[Data for review]

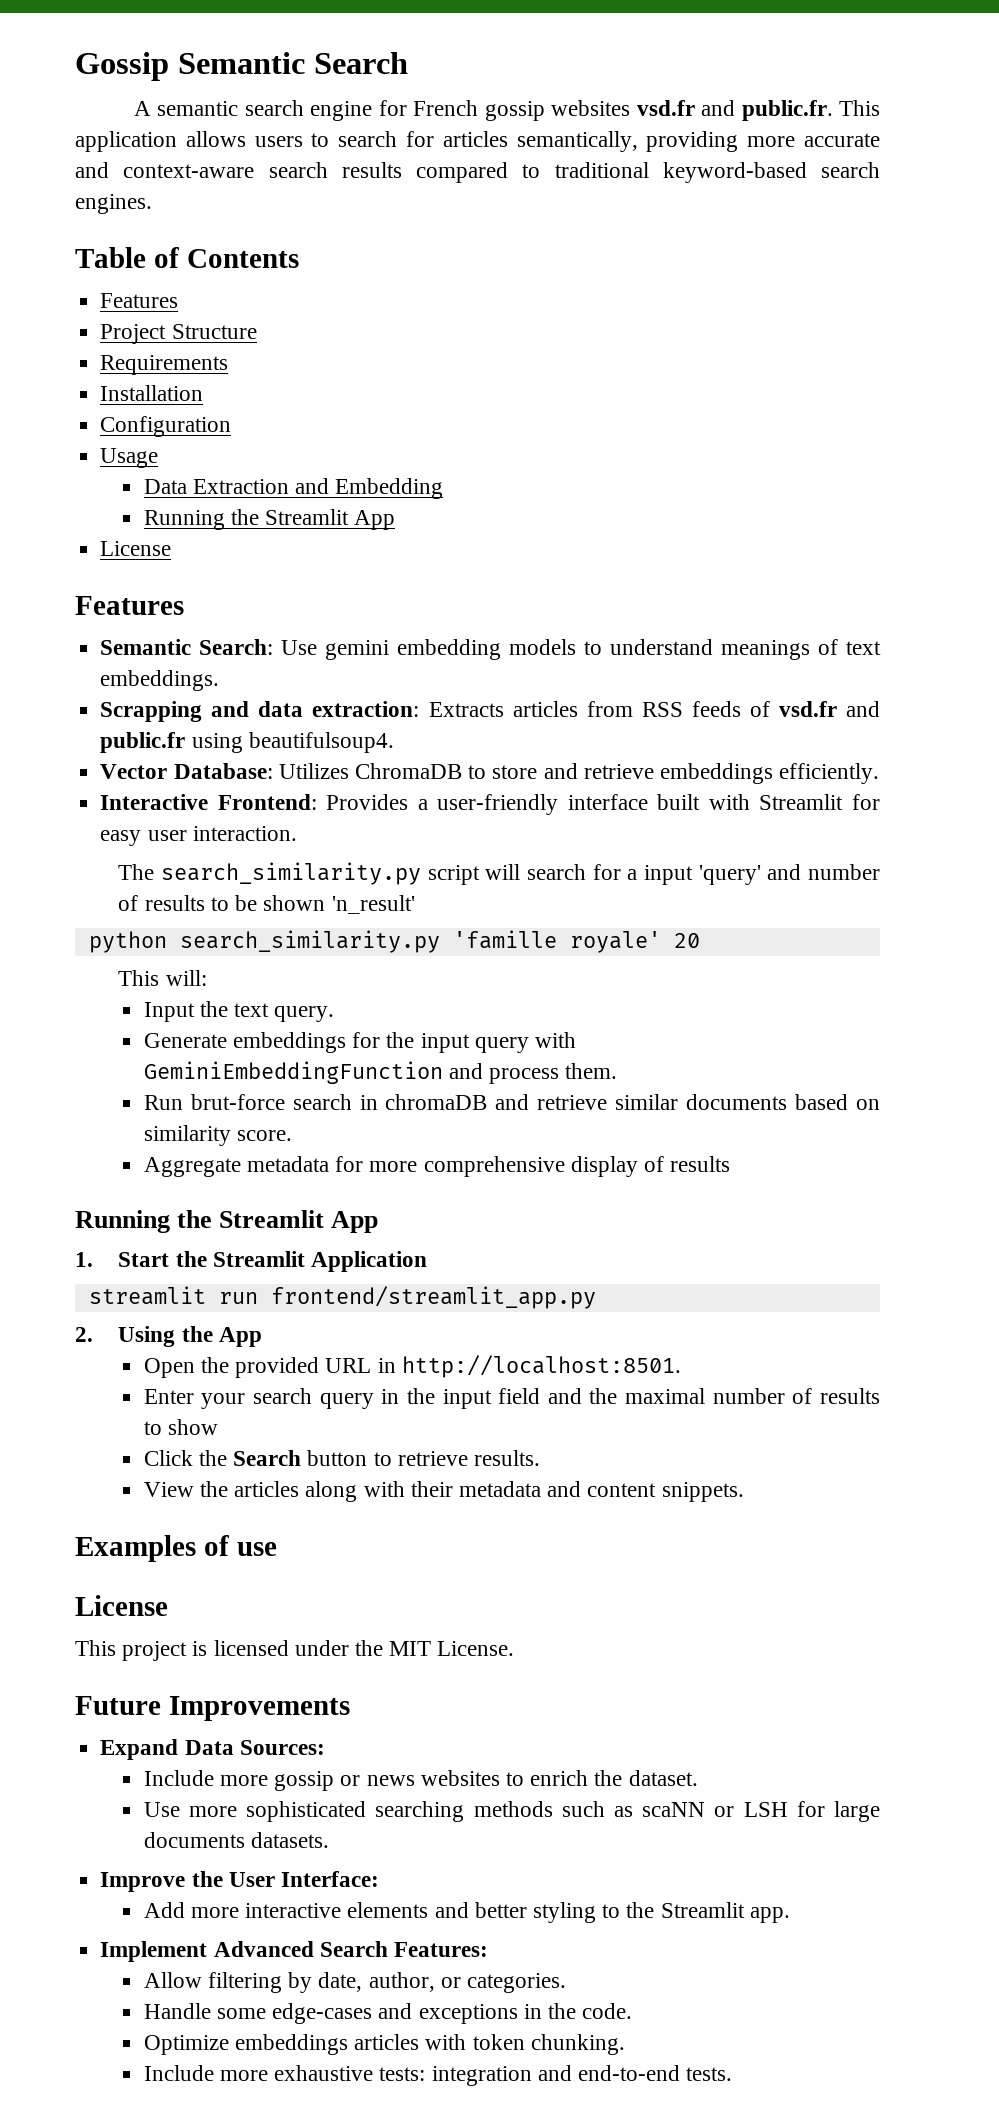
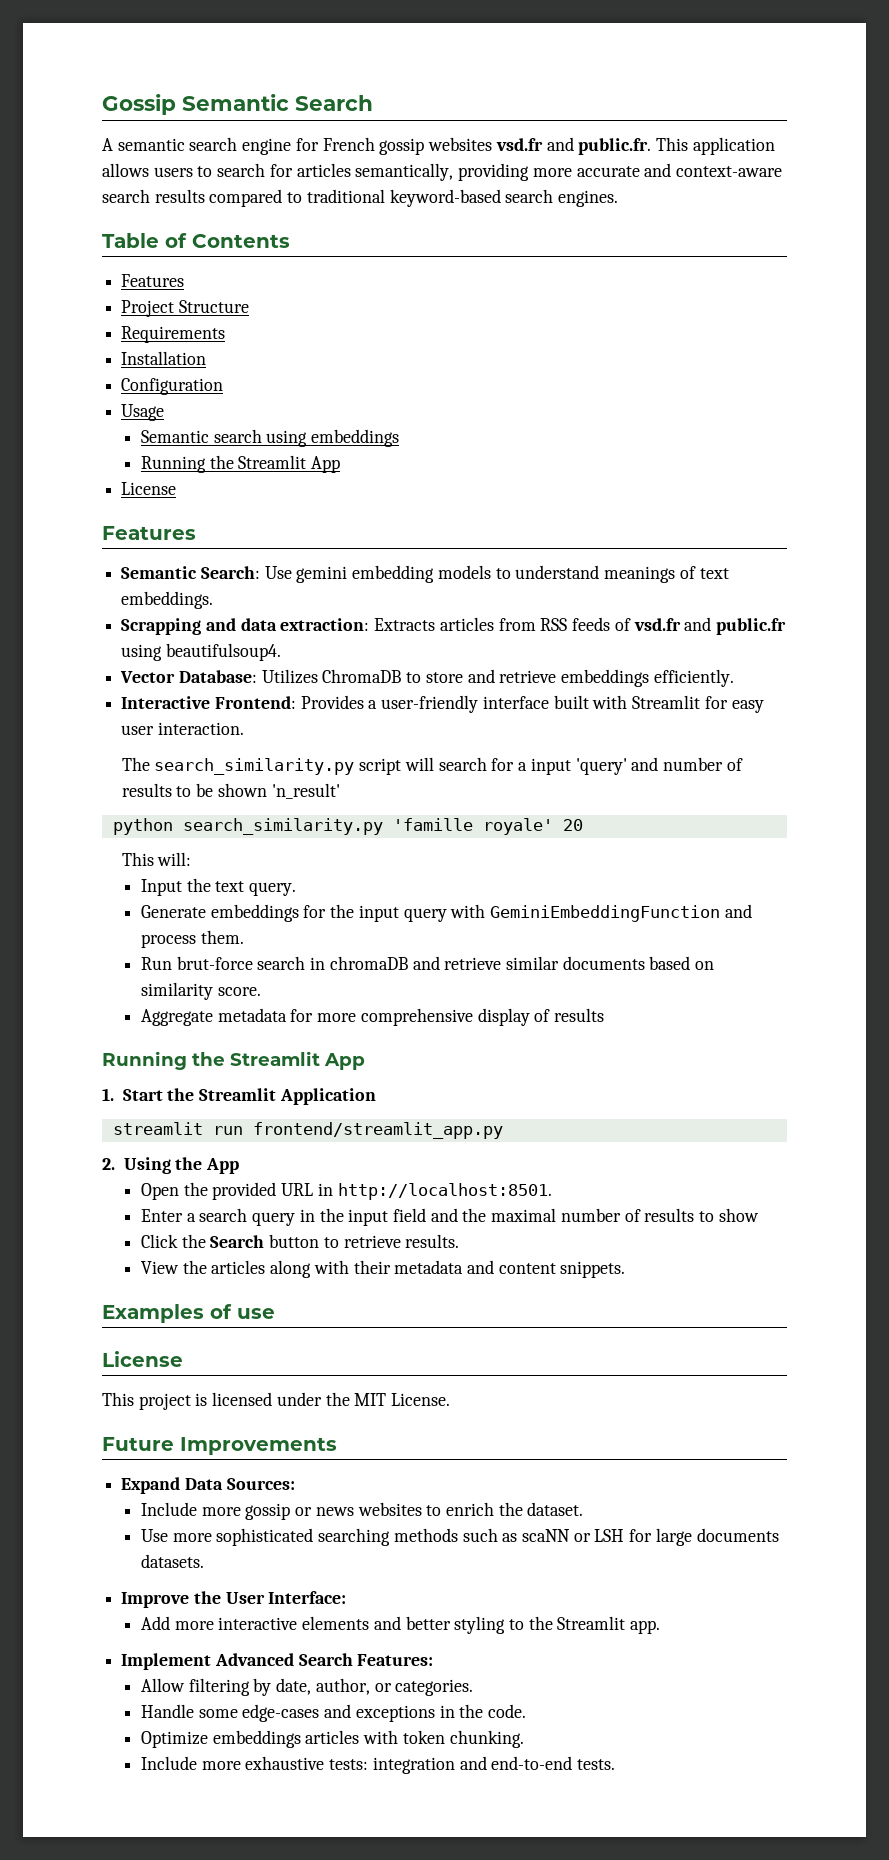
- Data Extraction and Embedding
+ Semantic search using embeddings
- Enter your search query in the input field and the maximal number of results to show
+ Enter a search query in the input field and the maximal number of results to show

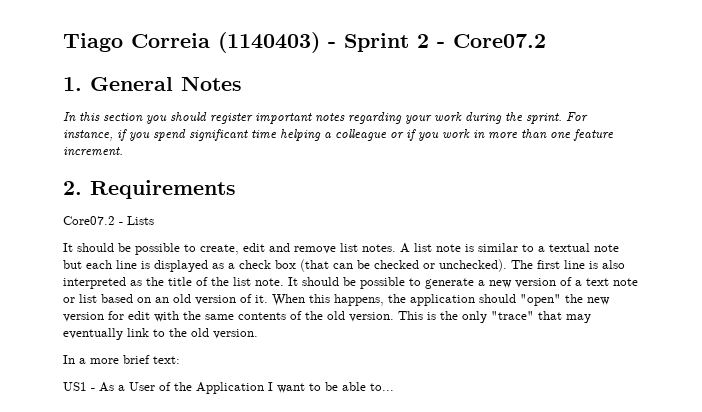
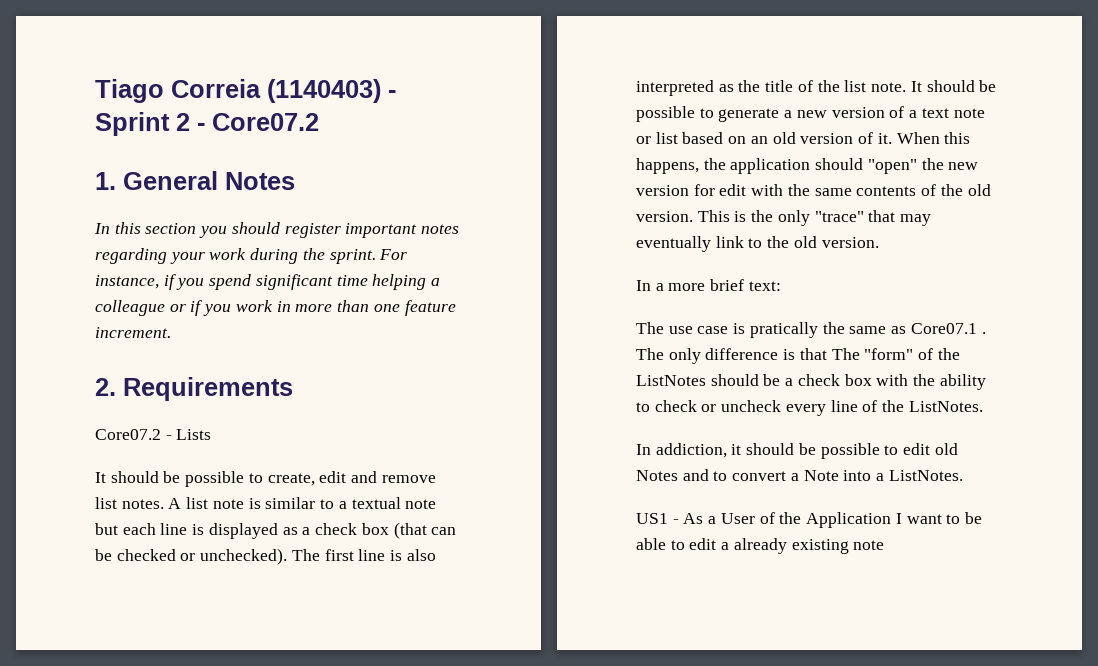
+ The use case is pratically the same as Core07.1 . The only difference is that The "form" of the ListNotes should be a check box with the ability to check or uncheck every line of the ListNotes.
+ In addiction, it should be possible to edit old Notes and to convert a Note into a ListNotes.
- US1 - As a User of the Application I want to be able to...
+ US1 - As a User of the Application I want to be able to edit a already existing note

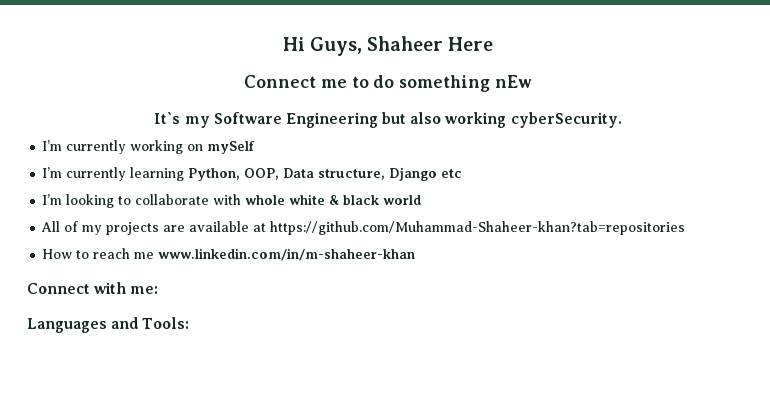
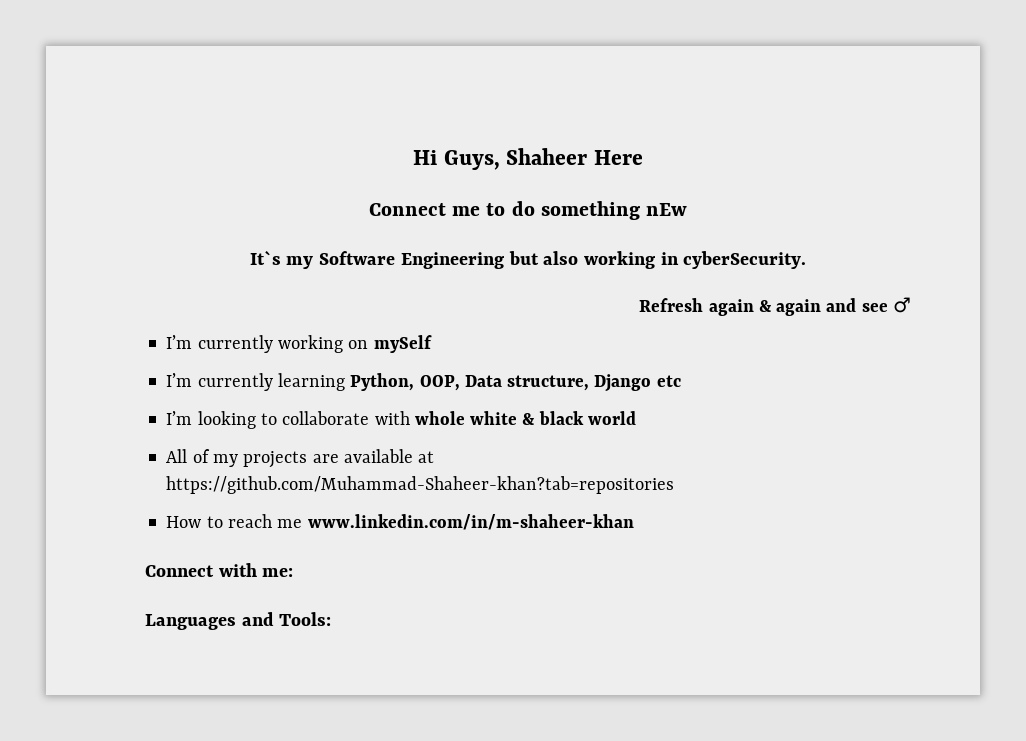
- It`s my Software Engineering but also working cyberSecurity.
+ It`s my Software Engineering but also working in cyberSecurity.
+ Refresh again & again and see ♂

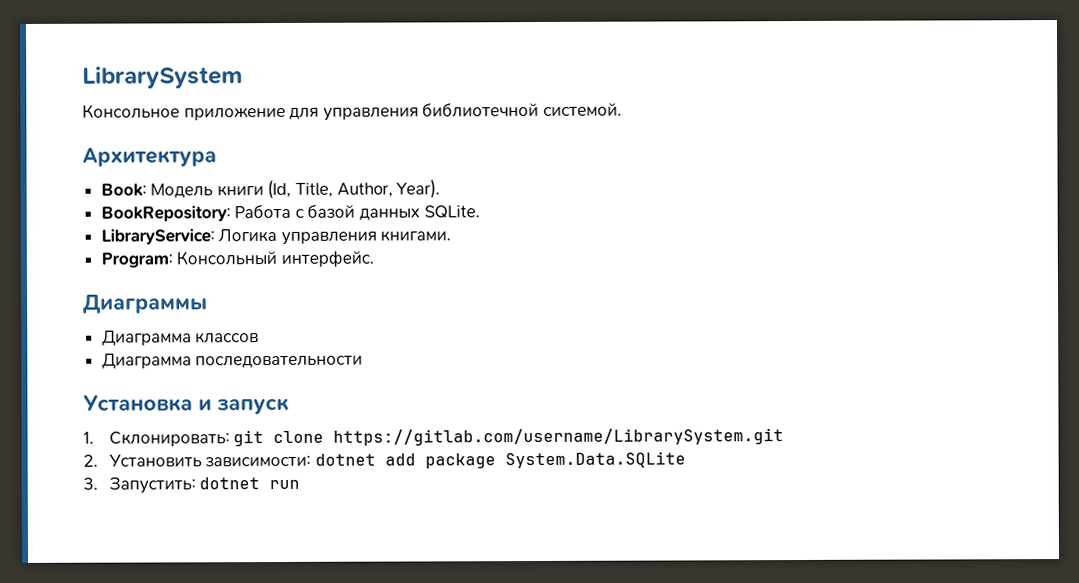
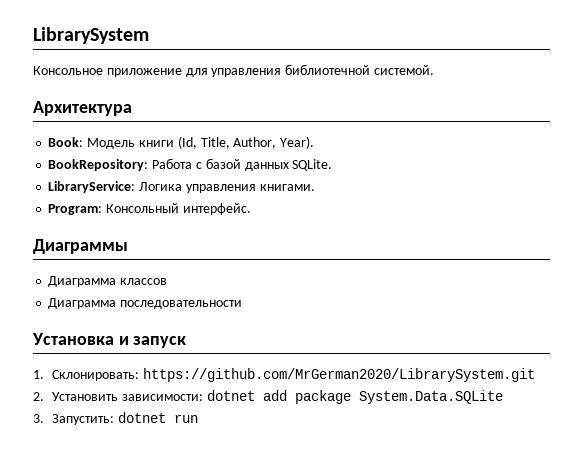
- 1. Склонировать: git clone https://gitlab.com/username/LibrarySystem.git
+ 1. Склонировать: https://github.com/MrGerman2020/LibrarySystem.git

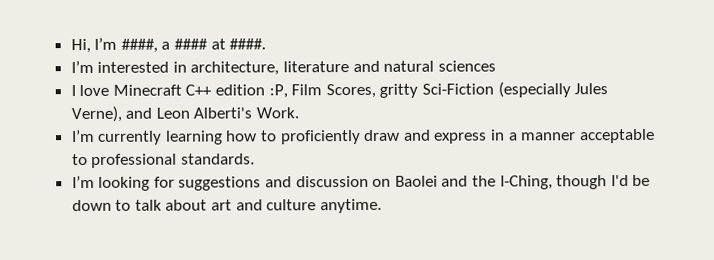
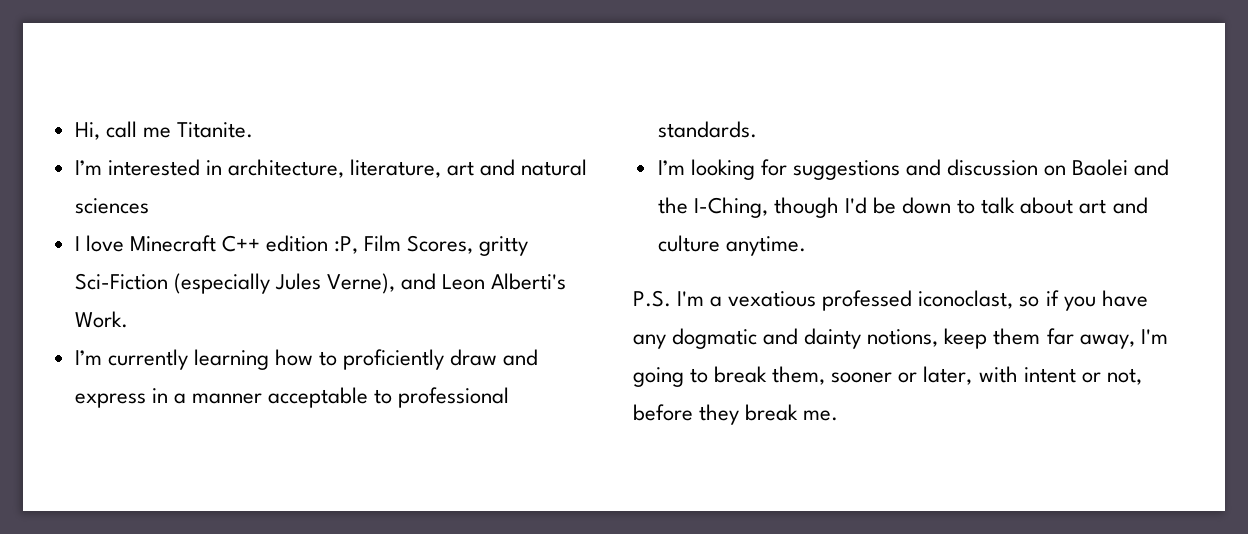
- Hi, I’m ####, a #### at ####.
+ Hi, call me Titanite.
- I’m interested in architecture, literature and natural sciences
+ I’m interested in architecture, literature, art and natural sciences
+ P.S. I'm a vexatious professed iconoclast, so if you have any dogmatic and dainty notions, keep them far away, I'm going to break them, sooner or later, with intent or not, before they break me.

[/Data for review]

> _Your task_:
Using the entries above, write out exactly the lines from the one with "- US1 - As a" through the one with "- I’m interested", ends included. Leave out any pictures.

> _Exercise response_:
- US1 - As a User of the Application I want to be able to...
+ US1 - As a User of the Application I want to be able to edit a already existing note

- It`s my Software Engineering but also working cyberSecurity.
+ It`s my Software Engineering but also working in cyberSecurity.
+ Refresh again & again and see ♂

- 1. Склонировать: git clone https://gitlab.com/username/LibrarySystem.git
+ 1. Склонировать: https://github.com/MrGerman2020/LibrarySystem.git

- Hi, I’m ####, a #### at ####.
+ Hi, call me Titanite.
- I’m interested in architecture, literature and natural sciences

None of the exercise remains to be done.